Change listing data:
== == ==

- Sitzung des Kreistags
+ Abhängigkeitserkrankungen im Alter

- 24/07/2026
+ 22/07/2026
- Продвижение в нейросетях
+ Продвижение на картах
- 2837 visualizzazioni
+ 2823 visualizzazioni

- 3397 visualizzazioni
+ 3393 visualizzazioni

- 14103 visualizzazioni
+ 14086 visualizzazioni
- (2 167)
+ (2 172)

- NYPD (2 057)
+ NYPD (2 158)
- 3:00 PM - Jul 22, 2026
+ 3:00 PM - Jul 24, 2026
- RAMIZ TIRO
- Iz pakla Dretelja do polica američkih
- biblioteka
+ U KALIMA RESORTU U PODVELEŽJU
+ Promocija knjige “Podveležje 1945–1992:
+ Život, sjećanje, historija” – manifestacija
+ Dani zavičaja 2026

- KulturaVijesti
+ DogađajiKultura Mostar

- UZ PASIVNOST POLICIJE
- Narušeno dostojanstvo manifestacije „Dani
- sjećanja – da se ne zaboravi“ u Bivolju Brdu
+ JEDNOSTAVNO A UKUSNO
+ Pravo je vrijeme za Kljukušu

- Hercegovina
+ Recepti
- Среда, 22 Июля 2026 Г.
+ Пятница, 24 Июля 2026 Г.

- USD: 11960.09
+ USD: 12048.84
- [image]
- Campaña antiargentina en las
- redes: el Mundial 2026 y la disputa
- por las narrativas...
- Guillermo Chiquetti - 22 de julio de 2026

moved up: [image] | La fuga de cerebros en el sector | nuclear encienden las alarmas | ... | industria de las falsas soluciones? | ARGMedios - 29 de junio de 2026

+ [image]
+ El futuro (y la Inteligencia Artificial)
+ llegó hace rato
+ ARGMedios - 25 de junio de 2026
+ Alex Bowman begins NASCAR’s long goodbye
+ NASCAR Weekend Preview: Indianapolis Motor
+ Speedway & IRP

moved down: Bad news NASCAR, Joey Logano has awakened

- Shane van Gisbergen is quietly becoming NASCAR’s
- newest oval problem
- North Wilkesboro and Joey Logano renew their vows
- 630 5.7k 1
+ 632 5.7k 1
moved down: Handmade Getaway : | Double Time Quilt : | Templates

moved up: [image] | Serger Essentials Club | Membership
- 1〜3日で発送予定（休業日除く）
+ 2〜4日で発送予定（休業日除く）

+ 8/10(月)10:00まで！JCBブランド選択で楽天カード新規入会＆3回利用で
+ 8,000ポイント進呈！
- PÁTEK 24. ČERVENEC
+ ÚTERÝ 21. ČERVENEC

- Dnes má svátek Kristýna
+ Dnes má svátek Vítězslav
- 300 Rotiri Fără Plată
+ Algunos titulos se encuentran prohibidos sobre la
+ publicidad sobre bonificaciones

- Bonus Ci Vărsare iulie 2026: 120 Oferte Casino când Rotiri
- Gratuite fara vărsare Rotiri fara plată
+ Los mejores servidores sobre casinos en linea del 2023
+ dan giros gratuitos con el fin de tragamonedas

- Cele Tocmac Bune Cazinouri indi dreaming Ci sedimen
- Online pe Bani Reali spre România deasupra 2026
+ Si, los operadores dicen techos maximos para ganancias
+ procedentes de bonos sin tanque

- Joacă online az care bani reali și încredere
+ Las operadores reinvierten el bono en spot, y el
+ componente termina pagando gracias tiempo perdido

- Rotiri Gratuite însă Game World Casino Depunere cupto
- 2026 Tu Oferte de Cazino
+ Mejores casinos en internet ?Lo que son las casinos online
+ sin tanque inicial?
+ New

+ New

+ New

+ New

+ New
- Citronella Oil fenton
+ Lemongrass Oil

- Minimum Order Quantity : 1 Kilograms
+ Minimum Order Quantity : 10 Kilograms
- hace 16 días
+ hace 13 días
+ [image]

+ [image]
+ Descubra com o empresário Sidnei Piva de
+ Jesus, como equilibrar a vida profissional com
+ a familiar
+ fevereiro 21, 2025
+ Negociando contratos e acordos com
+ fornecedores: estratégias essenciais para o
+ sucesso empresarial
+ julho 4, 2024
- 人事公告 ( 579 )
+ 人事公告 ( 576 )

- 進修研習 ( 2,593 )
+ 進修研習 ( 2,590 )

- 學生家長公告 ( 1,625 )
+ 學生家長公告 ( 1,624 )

== == ==

→ WHAT IS EXPECTED
Please copy only the lines from the one with "fin de tragamonedas" through the final line of the records above, both ends included.

→ RESPONSE FOR THIS EXERCISE
+ dan giros gratuitos con el fin de tragamonedas

- Cele Tocmac Bune Cazinouri indi dreaming Ci sedimen
- Online pe Bani Reali spre România deasupra 2026
+ Si, los operadores dicen techos maximos para ganancias
+ procedentes de bonos sin tanque

- Joacă online az care bani reali și încredere
+ Las operadores reinvierten el bono en spot, y el
+ componente termina pagando gracias tiempo perdido

- Rotiri Gratuite însă Game World Casino Depunere cupto
- 2026 Tu Oferte de Cazino
+ Mejores casinos en internet ?Lo que son las casinos online
+ sin tanque inicial?
+ New

+ New

+ New

+ New

+ New
- Citronella Oil fenton
+ Lemongrass Oil

- Minimum Order Quantity : 1 Kilograms
+ Minimum Order Quantity : 10 Kilograms
- hace 16 días
+ hace 13 días
+ [image]

+ [image]
+ Descubra com o empresário Sidnei Piva de
+ Jesus, como equilibrar a vida profissional com
+ a familiar
+ fevereiro 21, 2025
+ Negociando contratos e acordos com
+ fornecedores: estratégias essenciais para o
+ sucesso empresarial
+ julho 4, 2024
- 人事公告 ( 579 )
+ 人事公告 ( 576 )

- 進修研習 ( 2,593 )
+ 進修研習 ( 2,590 )

- 學生家長公告 ( 1,625 )
+ 學生家長公告 ( 1,624 )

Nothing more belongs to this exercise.